In our "Quick Dive" series, the authors of publications from medical societies summarise the most important information and results of the respective publication. This time we dive into:
In our "Quick Dive" series, the authors of publications from medical societies summarise the most important information and results of the respective publication. This time we dive into:
31 March 2025 | Written by: Jean-Claude Deharo, Julien Dreyfus, Maria-Grazia Bongiorni, Haran Burri, Pascal Defaye, Michael Glikson, Nigel Lever, Antonio Mangieri, Blandine Mondésert, Jens Cosedis Nielsen, Maully Shah, Christoph Thomas Starck, Archana Rao, Christophe Leclercq, Fabien Praz, Sergio Richter, Nicolas Amabile, Alexander Breitenstein, Óscar Cano, Karol Čurila, Jamie Manlucu, Robert D Schaller, Hung-Fat Tse, Christian Veltmann, Zachary Whinnett
By:
Martin Nölke
HERZMEDIZIN editorial team
2025-07-25
Image source (image above): vovan / Shutterstock.com (edited)

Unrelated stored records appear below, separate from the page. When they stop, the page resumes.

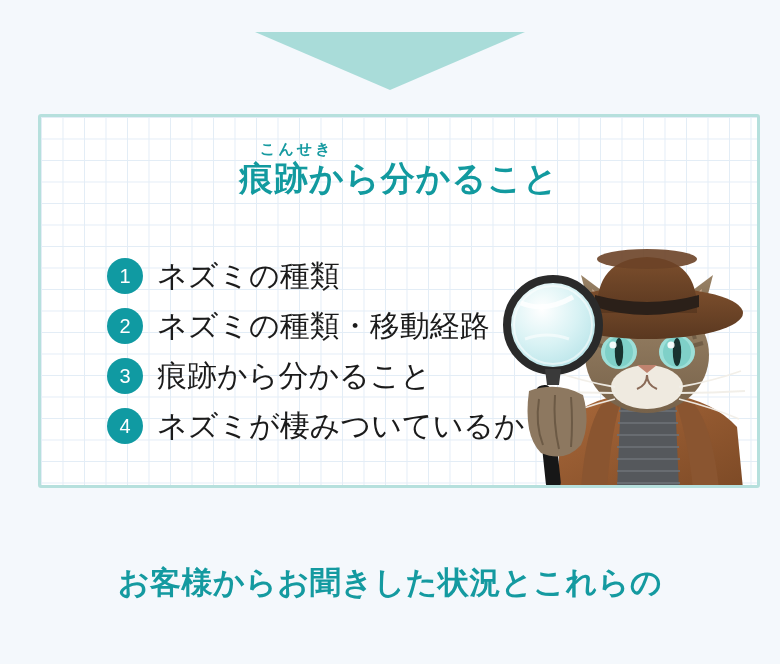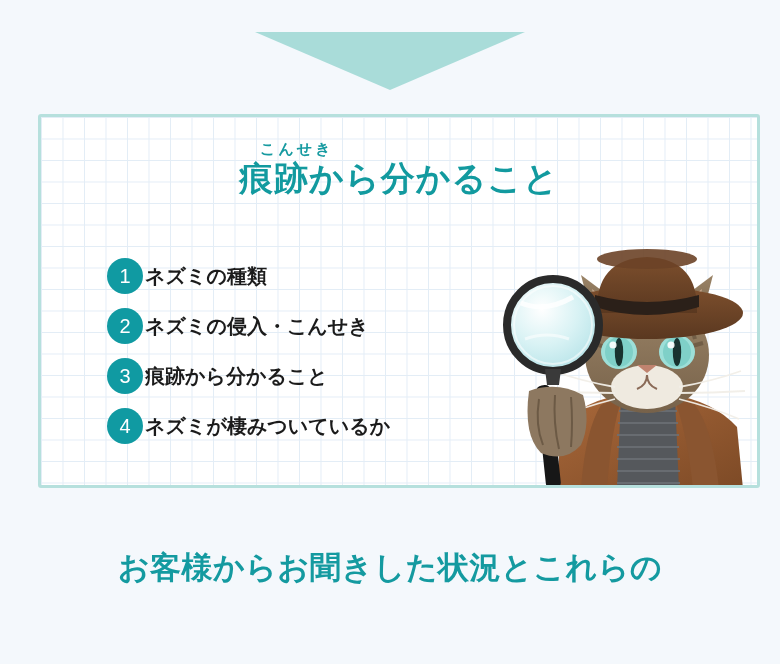--- a/index.html
+++ b/index.html
@@ -110,23 +110,23 @@
     background: #109aa2;
     color: #ffffff;
     font-size: 20px;
     font-weight: 400;
     display: flex;
     align-items: center;
     justify-content: center;
     line-height: 1;
   }
   .item-label {
-    margin-left: 2px;
-    font-size: 20px;
-    font-weight: 700;
+    margin-left: 14px;
+    font-size: 30px;
+    font-weight: 400;
     color: #1b1b1b;
     letter-spacing: 0px;
     white-space: nowrap;
   }
 
   
   .cat-figure {
     position: absolute;
     right: -6px;
     bottom: -4px;
@@ -136,21 +136,21 @@
   .cat-figure svg {
     display: block;
     width: 100%;
     height: 100%;
   }
 
   
   .caption {
     position: absolute;
     left: 0;
-    top: 547px;
+    top: 562px;
     width: 780px;
     text-align: center;
     color: #149aa0;
     font-size: 31px;
     font-weight: 700;
     line-height: 1.38;
     letter-spacing: 0.5px;
   }
   .caption-line {
     display: block;
@@ -173,21 +173,21 @@
     </span>
   </div>
 
   <ul class="item-list">
     <li class="item-row">
       <span class="item-badge">1</span>
       <span class="item-label">ネズミの種類</span>
     </li>
     <li class="item-row">
       <span class="item-badge">2</span>
-      <span class="item-label">ネズミの侵入・こんせき</span>
+      <span class="item-label">ネズミの種類・移動経路</span>
     </li>
     <li class="item-row">
       <span class="item-badge">3</span>
       <span class="item-label">痕跡から分かること</span>
     </li>
     <li class="item-row">
       <span class="item-badge">4</span>
       <span class="item-label">ネズミが棲みついているか</span>
     </li>
   </ul>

What is the reason for and aim of the publication?
Up to one third of patients referred for transcatheter tricuspid valve intervention (TTVI) have a transvalvular pacemaker or implantable cardioverter-defibrillator lead in place. Both the electrophysiology and interventional cardiology communities have been alerted to the complexity of decision making in this situation due to potential interactions between the leads and the TTVI material, including the risk of jailing or damage to the leads. This document, commissioned by the European Heart Rhythm Association (EHRA) and the European Association of Percutaneous Cardiovascular Interventions (EAPCI) of the ESC, reviews the scientific evidence to inform Heart Team discussions on the management of patients with a PPM or ICD who are scheduled for or have undergone TTVI.
What are the most important take-home messages?
Fig.: Proposed algorithm for the management of TTVI candidates with symptomatic severe TR and a CIED lead crossing the TV. *Perform device interrogation and record underlying heart rhythm, paced/sensed event counters, arrhythmia history, battery and lead information (see also Table 6). **Red/orange flag(s) for lead jailing? PM dependency, ICD with previous therapy, multiple CIED leads crossing the TV, previous CIED infection, multiple risk factors for CIED infection, high lead tension (low slack) and/or leaflet impingement (in case of direct annuloplasty) (see also Figure 5).
© 2025 the European Society of Cardiology. Europace (2025) 27, euaf061 https://doi.org/10.1093/europace/euaf061.
What are challenges in practical implementation – and possible solutions?
Which issues still need to be tackled, that are not yet addressed by the paper?
Long-term outcomes of lead jailing are largely unknown.
What further developments on the topic are emerging?
Clinical data is being increasingly gathered on patients with transvalvular cardiac implantable electronic device (CIED) leads undergoing transcatheter tricuspid valve interventions (TTVI), with the aim of better understanding procedural outcomes, lead-related complications, and long-term prognostic implications in this growing patient population.
Reference: Deharo JC, Dreyfus J, Bongiorni MG et al. Management of patients with transvalvular right ventricular leads undergoing transcatheter tricuspid valve interventions: a scientific statement of the European Heart Rhythm Association and the European Association of Percutaneous Cardiovascular Interventions of the ESC endorsed by the Heart Rhythm Society, the Asian Pacific Heart Rhythm Society and the Canadian Heart Rhythm Society. Europace. 2025 May 7;27(5):euaf061. doi: 10.1093/europace/euaf061.
Document types published by the ESC, Associations, Councils, Working Groups, and ESC Committees (according to the ESC Scientific Documents Policy):
ESC Clinical Practice Guidelines present the official ESC position on key topics in cardiovascular medicine. They are based on the assessment of published evidence and consensus by an independent group of experts. The documents include standardized, graded recommendations for clinical practice and indicate the level of supporting evidence.
ESC Pocket Guidelines provide a compact, practice-oriented summary of the full guideline, including all recommendation classes and levels of evidence.
Clinical Consensus Statements provide guidance for clinical management on topics not covered or not covered in sufficient detail in existing or upcoming ESC Clinical Practice Guidelines by evaluating scientific evidence or exploring expert consensus in a structured way.
Scientific Consensus Statements interpret scientific evidence and provide a summary position on the topic without specific advice for clinical practice.
Statements outline and convey the organisation’s position or policy on non-medical issues such as education, advocacy and ethical considerations.
ESC Quality Indicators enable healthcare providers to develop valid and feasible metrics to measure and improve the quality of cardiovascular care and describe, in a specific clinical situation, aspects of the process of care that are recommended (or not recommended) to be performed.